### The task
Collect every line in the records below that contains the word "days".

§

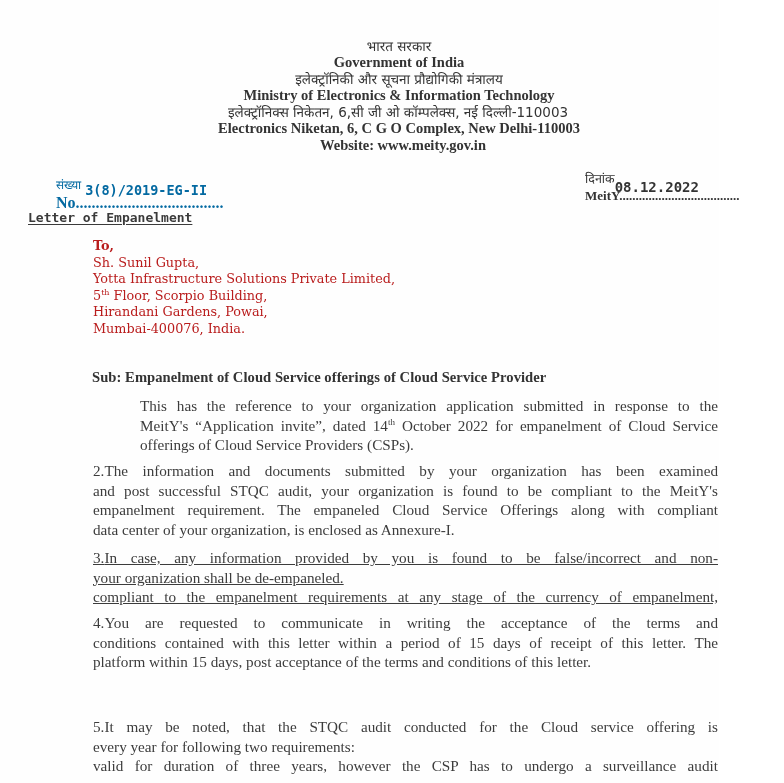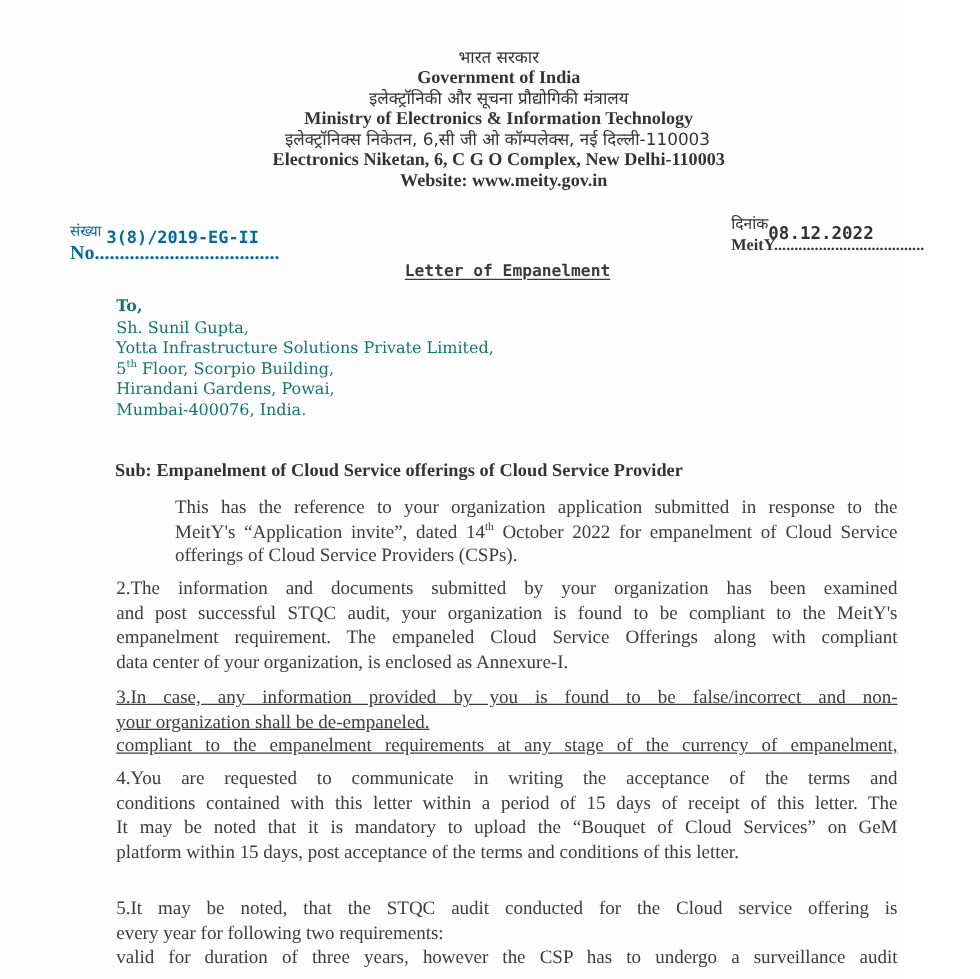--- a/index.html
+++ b/index.html
@@ -110,7 +110,6 @@
       left: 0;
       top: 210px;
       width: 784px;
-      text-align: center;
       font-family: "DejaVu Sans Mono", "Liberation Mono", monospace;
       font-weight: bold;
       font-size: 13px;

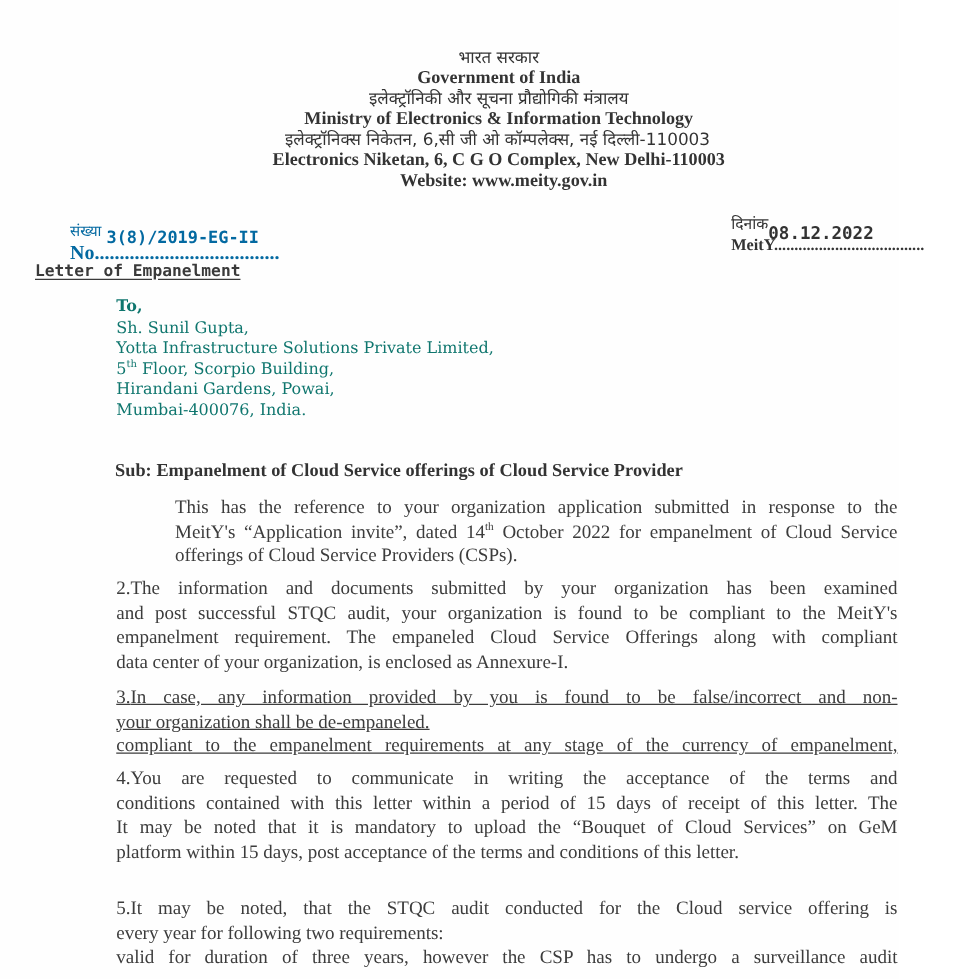--- a/index.html
+++ b/index.html
@@ -129,7 +129,7 @@
       font-family: "DejaVu Serif", "Liberation Serif", serif;
       font-size: 12.8px;
       line-height: 16.5px;
-      color: #0f766e;
+      color: #b91c1c;
     }
     .address .to {
       font-weight: bold;

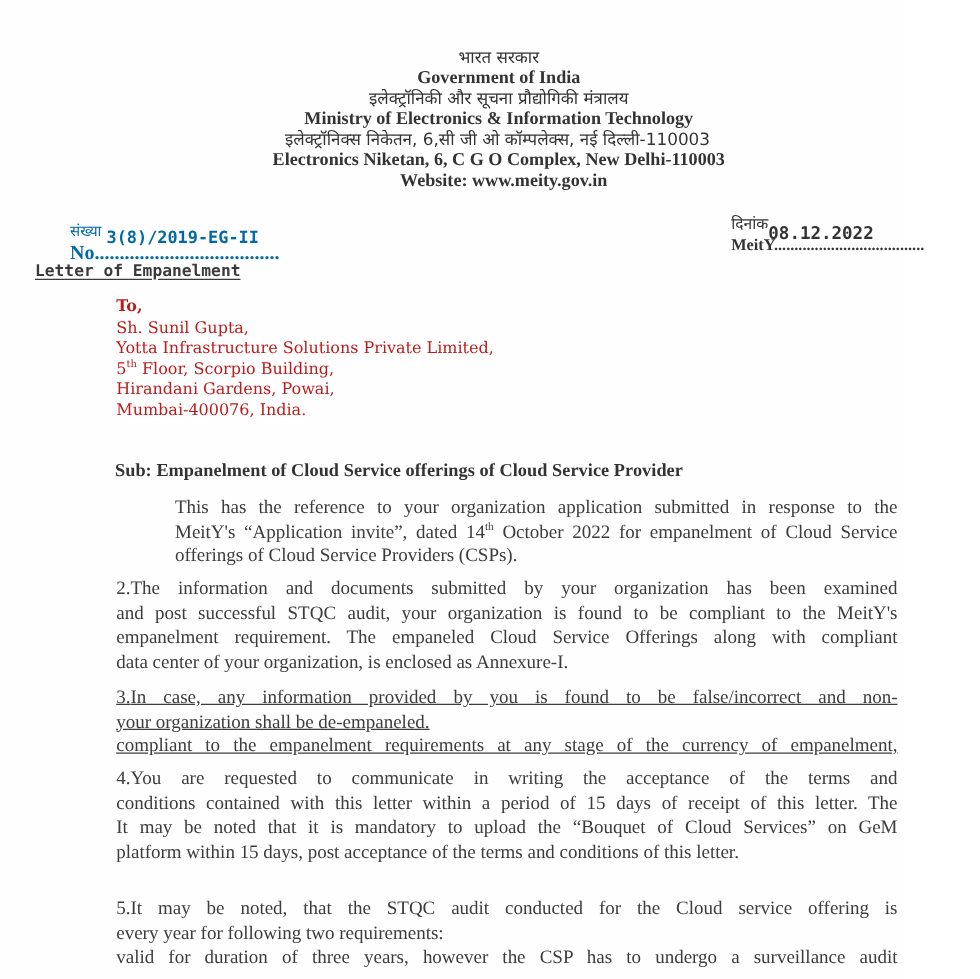--- a/index.html
+++ b/index.html
@@ -235,7 +235,6 @@
   <div class="body para4 lines">
     <span class="line"><span class="num">4.</span><span>You are requested to communicate in writing the acceptance of the terms and</span></span>
     <span class="line">conditions contained with this letter within a period of 15 days of receipt of this letter. The</span>
-    <span class="line">It may be noted that it is mandatory to upload the “Bouquet of Cloud Services” on GeM</span>
     <span class="line last">platform within 15 days, post acceptance of the terms and conditions of this letter.</span>
   </div>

§

### Result for this task
     <span class="line">conditions contained with this letter within a period of 15 days of receipt of this letter. The</span>
     <span class="line last">platform within 15 days, post acceptance of the terms and conditions of this letter.</span>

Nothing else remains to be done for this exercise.